Interior Ministry approves 12 skyscrapers for J'lem

Capital city says that the major construction project could provide 40,000 jobs.

Plans for Jerusalem skyscrapers 390 (photo credit: Jerusalem Municipality)
Plans for Jerusalem skyscrapers 390
(photo credit: Jerusalem Municipality)
The Interior Ministry gave its initial stamp of approval to a major construction plan for the entrance to the city that will completely change the capital’s skyline with the addition of 12 skyscrapers.
The project includes a number of 33-story and 24- story buildings that will be a mix of government offices, private businesses, and residential apartments.
One 24-story tower will be a 2,000-room hotel. The Foreign Ministry and other government offices will occupy two 24-story towers, and at least one 24-story tower will be residential.
The municipality’s Local Building and Planning Committee approved the project last week. The public now has 60 days to file objections to the project before it will be reexamined by the Interior Ministry’s District Committee for final approval.
The renewal project is meant to reinvigorate Jerusalem’s struggling economy by attracting dozens of companies to the capital.

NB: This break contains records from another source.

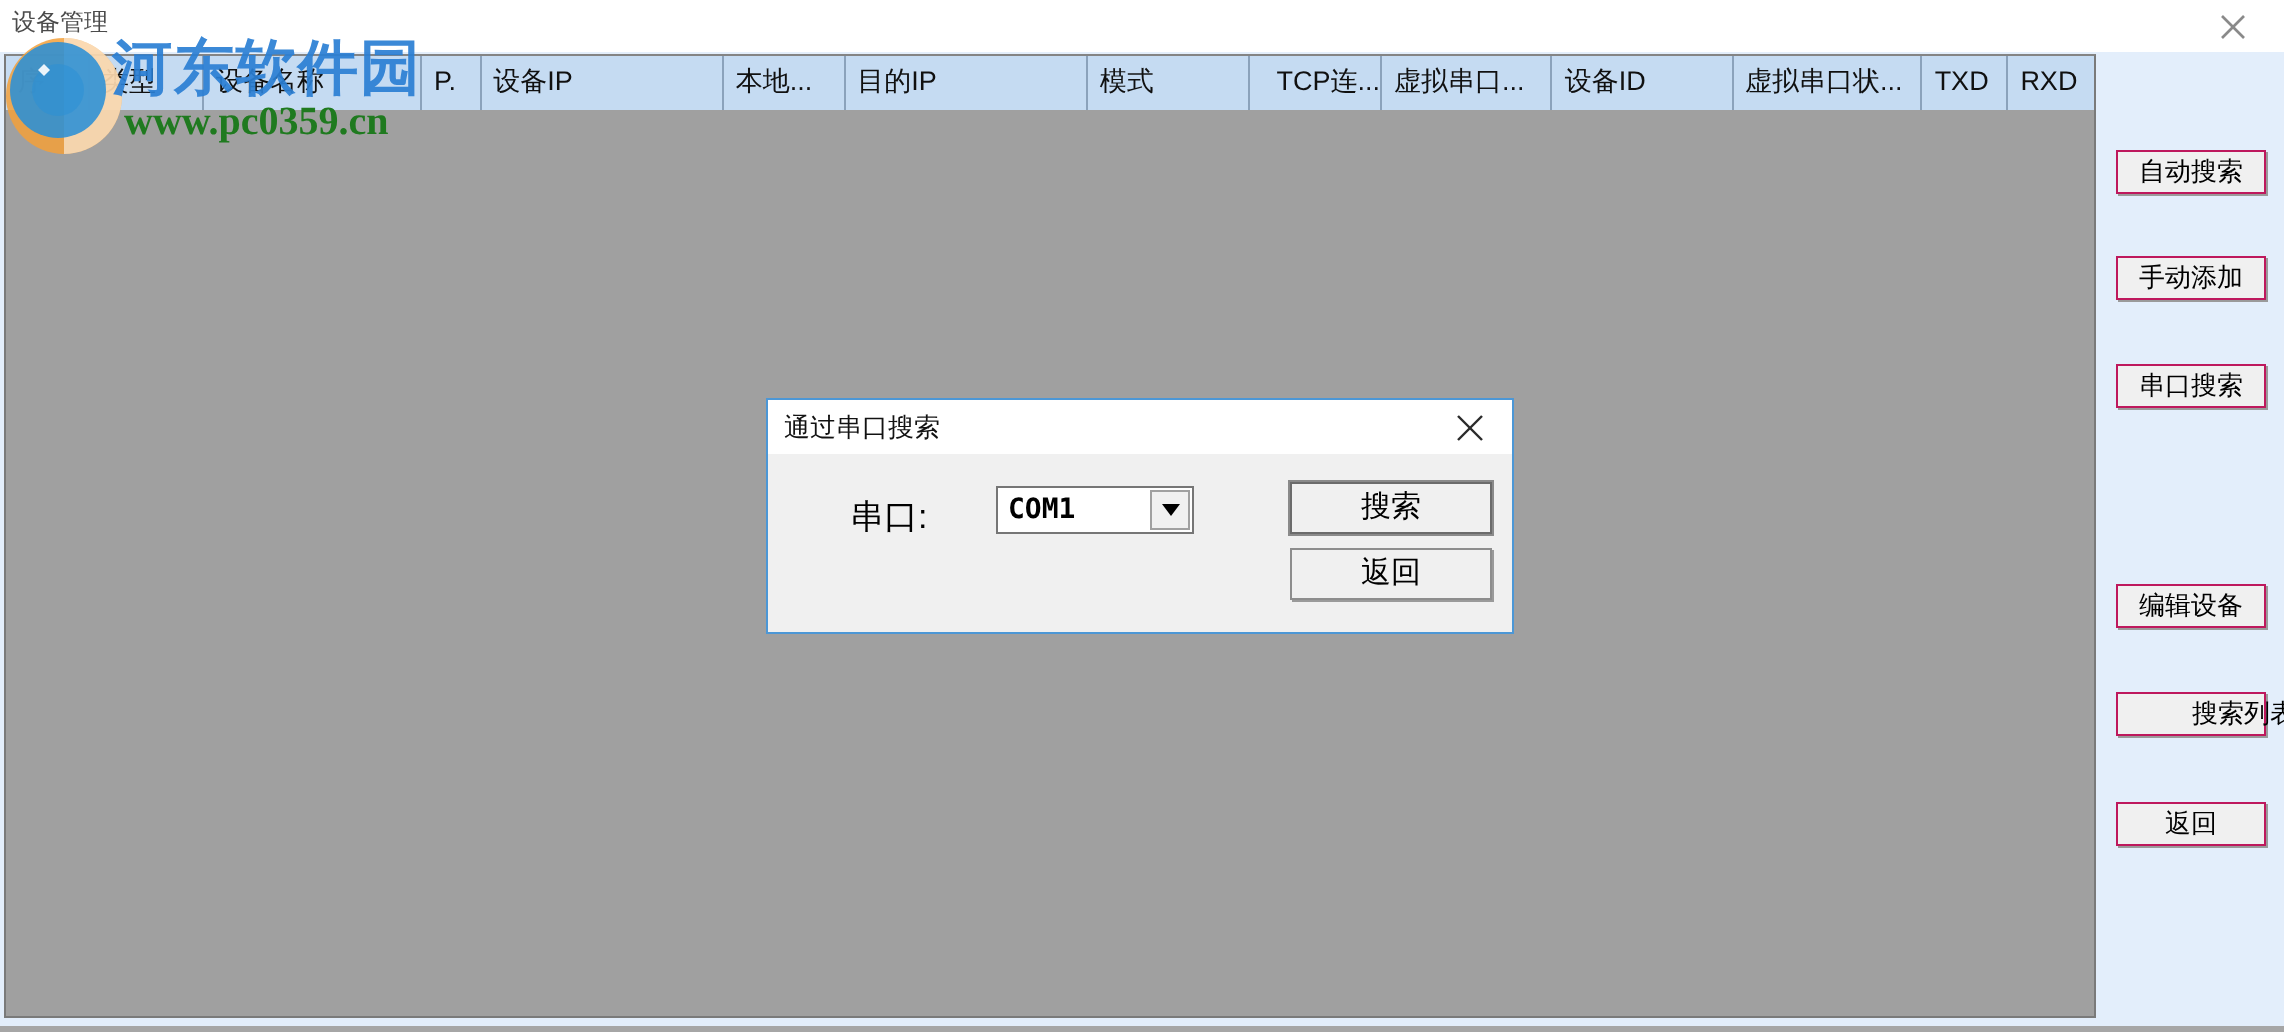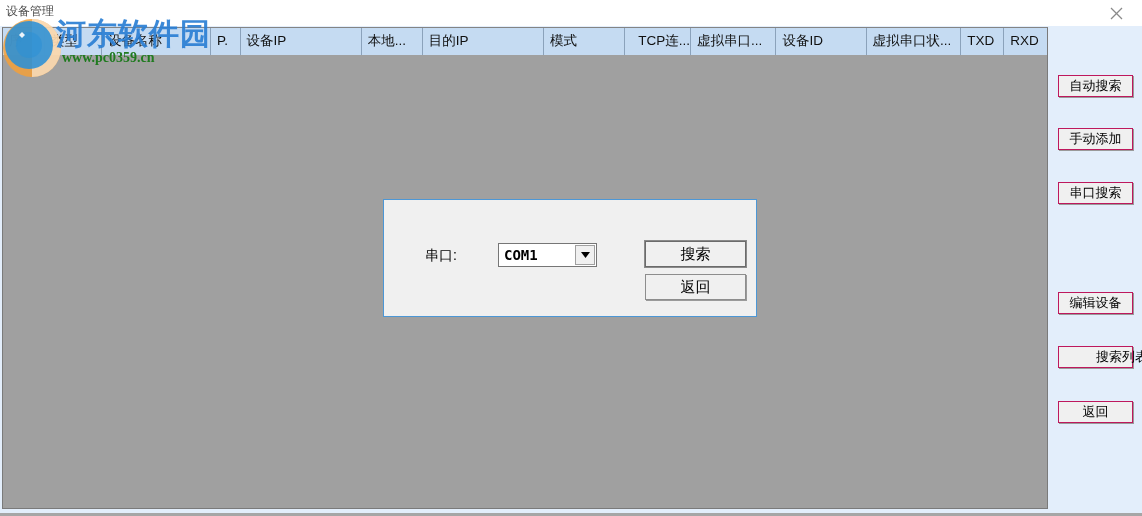--- a/index.html
+++ b/index.html
@@ -163,7 +163,7 @@
   #watermark-url {
     position: absolute;
     left: 62px; top: 46px;
-    font-size: 14px;
+    font-size: 20px;
     font-weight: bold;
     color: #1f7a1f;
     white-space: nowrap;

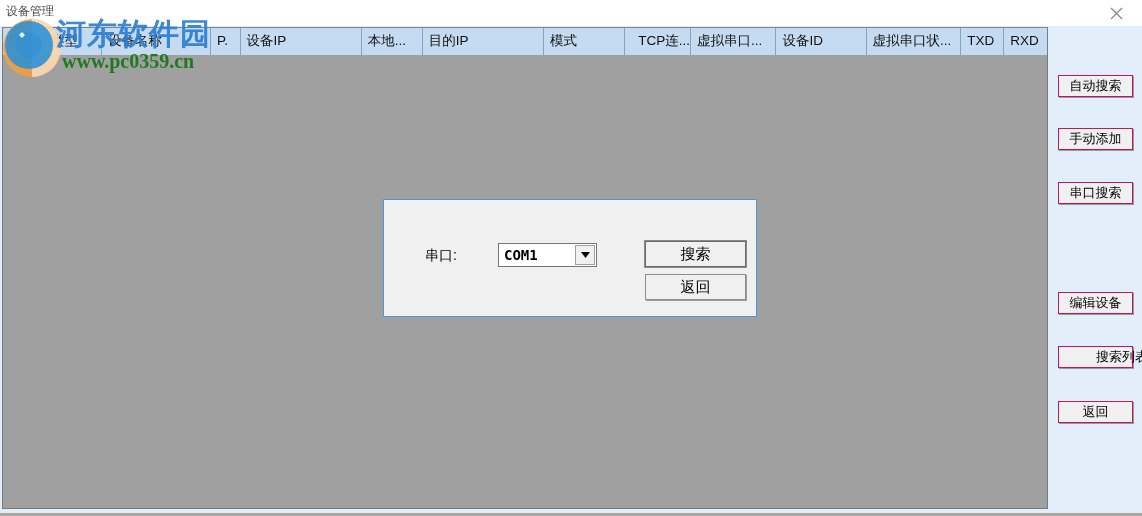--- a/index.html
+++ b/index.html
@@ -340,6 +340,15 @@
   </div>
 
   <div id="serial-search-dialog">
+    <div id="dialog-title-bar">
+      <div id="dialog-title-text">通过串口搜索</div>
+      <div id="dialog-close-button">
+        <svg width="14" height="14" viewBox="0 0 14 14">
+          <line x1="1" y1="1" x2="13" y2="13" stroke="#2a2a2a" stroke-width="1.2"></line>
+          <line x1="13" y1="1" x2="1" y2="13" stroke="#2a2a2a" stroke-width="1.2"></line>
+        </svg>
+      </div>
+    </div>
     <div id="dialog-body">
       <div id="serial-port-label">串口:</div>
       <div id="serial-port-select">

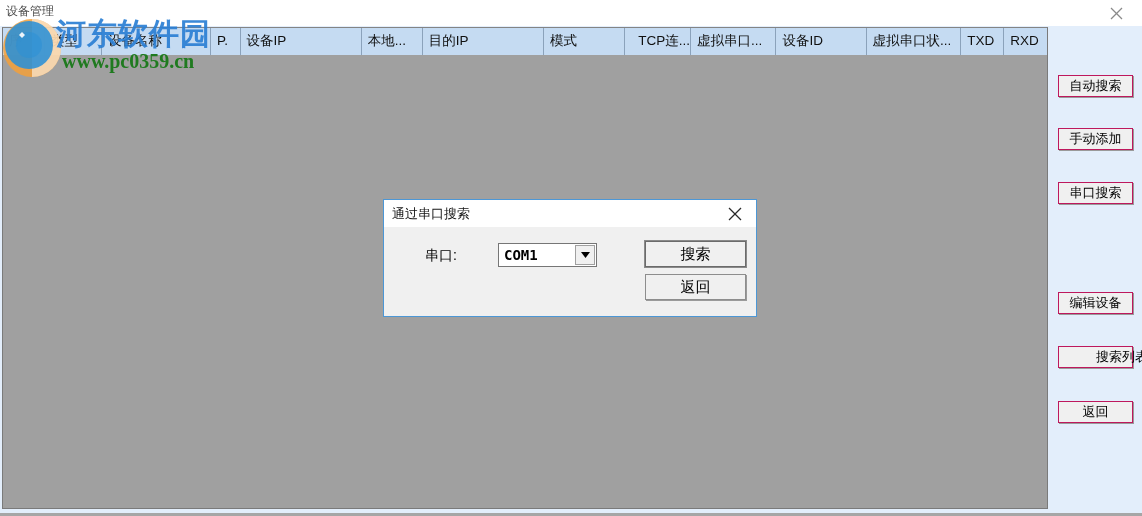--- a/index.html
+++ b/index.html
@@ -216,7 +216,7 @@
   #serial-port-label {
     position: absolute;
     left: 41px; top: 20px;
-    font-size: 14px;
+    font-size: 17px;
     color: #000;
     white-space: nowrap;
   }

The municipality estimates that the 1 million square meters of office space will provide approximately 40,000 office jobs.
The city entrance is set to be a major transportation hub once the high-speed train from Tel Aviv to Jerusalem is finished; this is scheduled for 2017. The light rail and the central bus station are also located in the same area.
Shazar Boulevard, which runs parallel to Jaffa Road, will be converted to a twolevel roadway, with vehicle lanes and 1,300 parking spots on the lower level and pedestrian walkways and a second light-rail line on the upper level.
The Local Committee approved the project with only one abstention. Opposition head Pepe Alalu (Meretz) said that while he generally supports the project, he is concerned that there is not enough housing and that the buildings are too high.
“It could be that we’re succeeding with employment and housing, but we’re destroying the nature of Jerusalem,” he said.
Alalu said he was worried that the “block of concrete” that people see as they enter the city would be an inappropriate introduction to the capital, which has maintained the style of low, stone buildings that follow the contour of the hills.
“When there are projects like this, especially like Holyland, people are afraid to say no,” Alalu said on Monday.
“They think, ‘What, like we’d be against development of Jerusalem?’ So they’re quiet. But there are ways we can be more successful.”
Despite Alalu’s opposition last week, the project moved on to the District Committee on Monday. If the project receives final approval from the Interior Ministry after the 60-day waiting period, construction could begin within a year.
The project was designed by Fahri Zafrir Architects, responsible for public complexes in Tel Aviv, Eilat, Bat Yam, and the Ramat Rahel enclave within south Jerusalem.